Pada awalnya, Jane ingin menyampaikan semuanya pada ibu Bobby secara langsung. Namun, ia merasa bahwa itu bukan ide yang baik mengingat kesehatan wanita lanjut usia tersebut. Dengan segala pertimbangan di kepalanya, ia memilih untuk mengirimkannya pada adik Bobby. Meskipun masih muda, gadis itu bisa jauh lebih mengerti keadaannya.

<>

[Jane] Hai, Angel. Aku nggak berani kirim pesan ini ke mamamu, karena aku nggak mau sampai membuat mamamu syok dan sakit. Jadi, kamu yang tolong filter, sampaikan ini ke mamamu. Pesan terakhir yang mamamu kirim sangat menyakitkan aku, terlebih setelah semua yang kulewati di Jepang dan kulakukan dengan susah payah.

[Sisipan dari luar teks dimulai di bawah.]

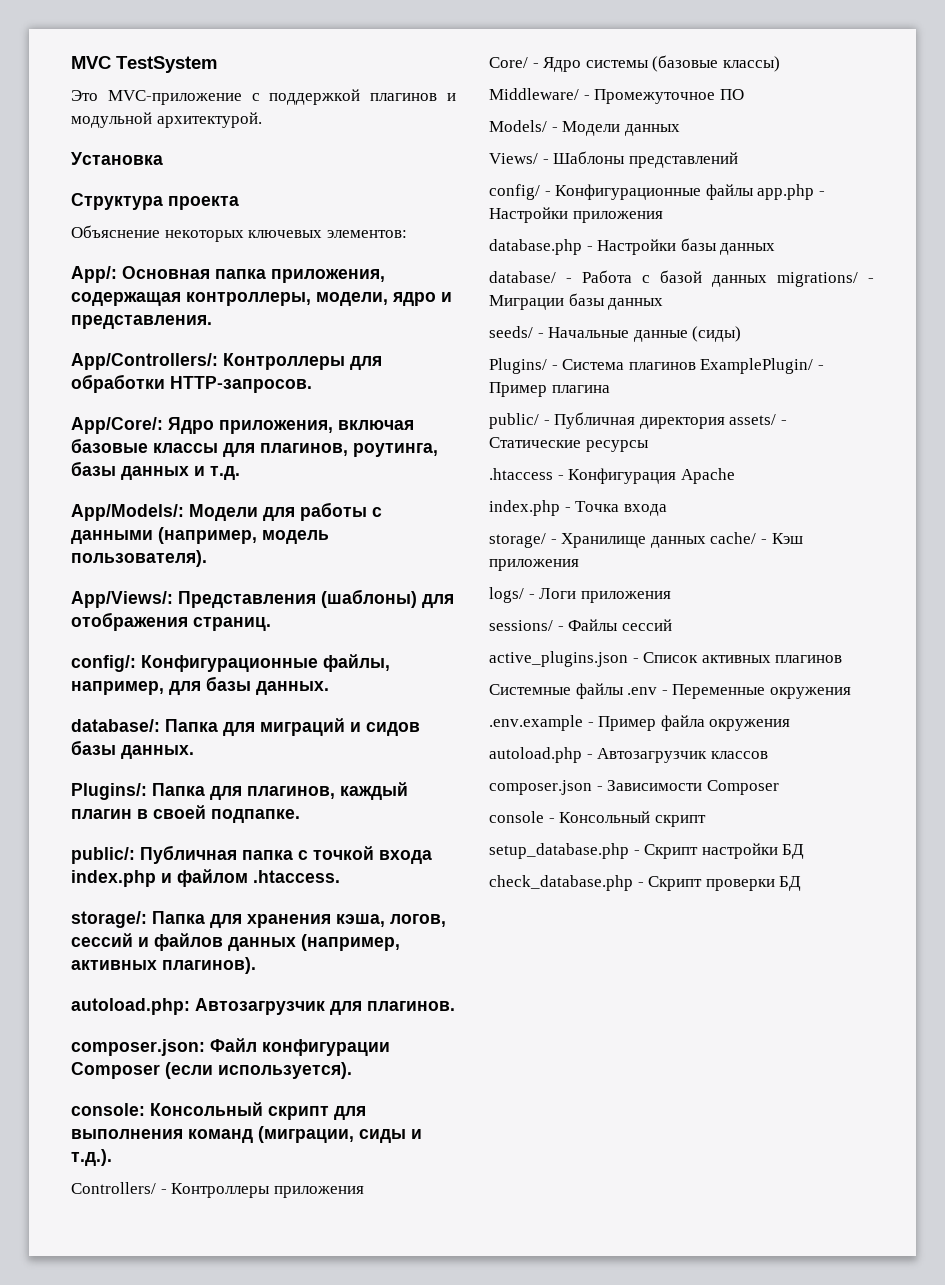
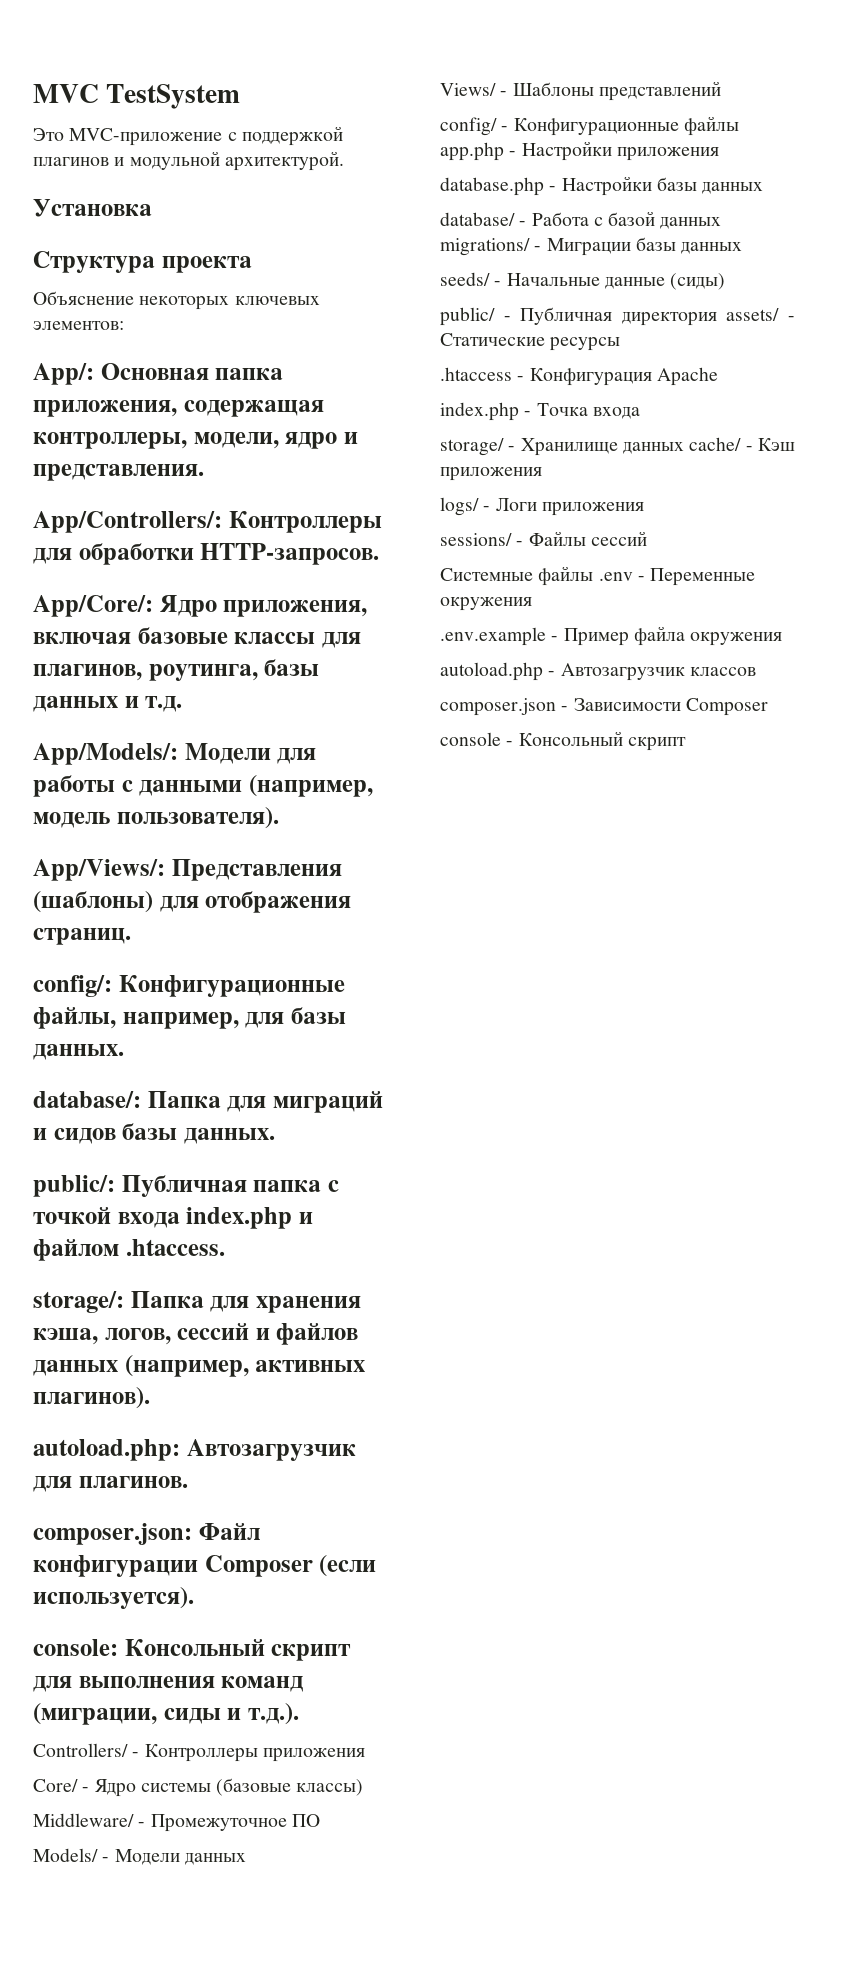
- Plugins/: Папка для плагинов, каждый плагин в своей подпапке.
- Plugins/ - Система плагинов ExamplePlugin/ - Пример плагина
- active_plugins.json - Список активных плагинов
- setup_database.php - Скрипт настройки БД
- check_database.php - Скрипт проверки БД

'Halo, Tante. Maaf saya belum balas karena saya belum tenang, bahkan sebenarnya sampai sekarang. Selama ada di Jepang, saya dan Christine ditelantarkan Patricia, bahkan tidak ditemui dari awal. Kami berdua tidak bisa mengandalkan siapapun kecuali Tuhan.

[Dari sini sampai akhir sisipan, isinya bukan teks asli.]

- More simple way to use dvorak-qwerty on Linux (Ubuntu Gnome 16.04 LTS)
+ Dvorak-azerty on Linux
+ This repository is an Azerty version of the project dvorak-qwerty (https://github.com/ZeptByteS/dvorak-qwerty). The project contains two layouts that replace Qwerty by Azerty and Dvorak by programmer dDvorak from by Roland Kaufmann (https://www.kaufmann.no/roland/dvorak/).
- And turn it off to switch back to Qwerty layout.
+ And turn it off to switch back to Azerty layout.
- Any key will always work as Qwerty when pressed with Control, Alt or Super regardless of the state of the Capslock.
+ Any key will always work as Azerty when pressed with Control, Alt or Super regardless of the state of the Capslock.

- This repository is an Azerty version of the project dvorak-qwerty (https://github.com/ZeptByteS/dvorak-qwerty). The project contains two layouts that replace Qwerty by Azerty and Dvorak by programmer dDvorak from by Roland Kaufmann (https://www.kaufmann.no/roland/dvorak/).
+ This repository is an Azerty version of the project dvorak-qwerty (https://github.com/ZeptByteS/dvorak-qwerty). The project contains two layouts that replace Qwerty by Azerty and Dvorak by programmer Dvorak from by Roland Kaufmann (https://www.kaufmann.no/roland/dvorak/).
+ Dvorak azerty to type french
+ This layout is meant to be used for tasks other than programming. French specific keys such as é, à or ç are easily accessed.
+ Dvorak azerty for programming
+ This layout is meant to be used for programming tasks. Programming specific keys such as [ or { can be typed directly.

Sampai akhirnya kami mengeluarkan semua uang yang kami punya (dan rekening saya sampai tinggal 34rb rupiah saja), untuk mendatangi Patricia sendiri. Tapi di sana kami seperti disekap 2 hari di rumahnya, dan tidak diurus sama sekali. Makan pun kesulitan karena jauh dari mana-mana. Karena itulah saya tidak bisa dapatkan KTP atau dokumen pribadi dia untuk bukti.

Karena takut, akhirnya kami melarikan diri ke polisi. Situasi hujan, barang banyak, hanya untuk menerima kabar bahwa polisi setempat tidak bisa membantu mendapatkan uang kami kembali. Patricia juga tidak bisa dihukum karena transfer terjadi saat di Indonesia.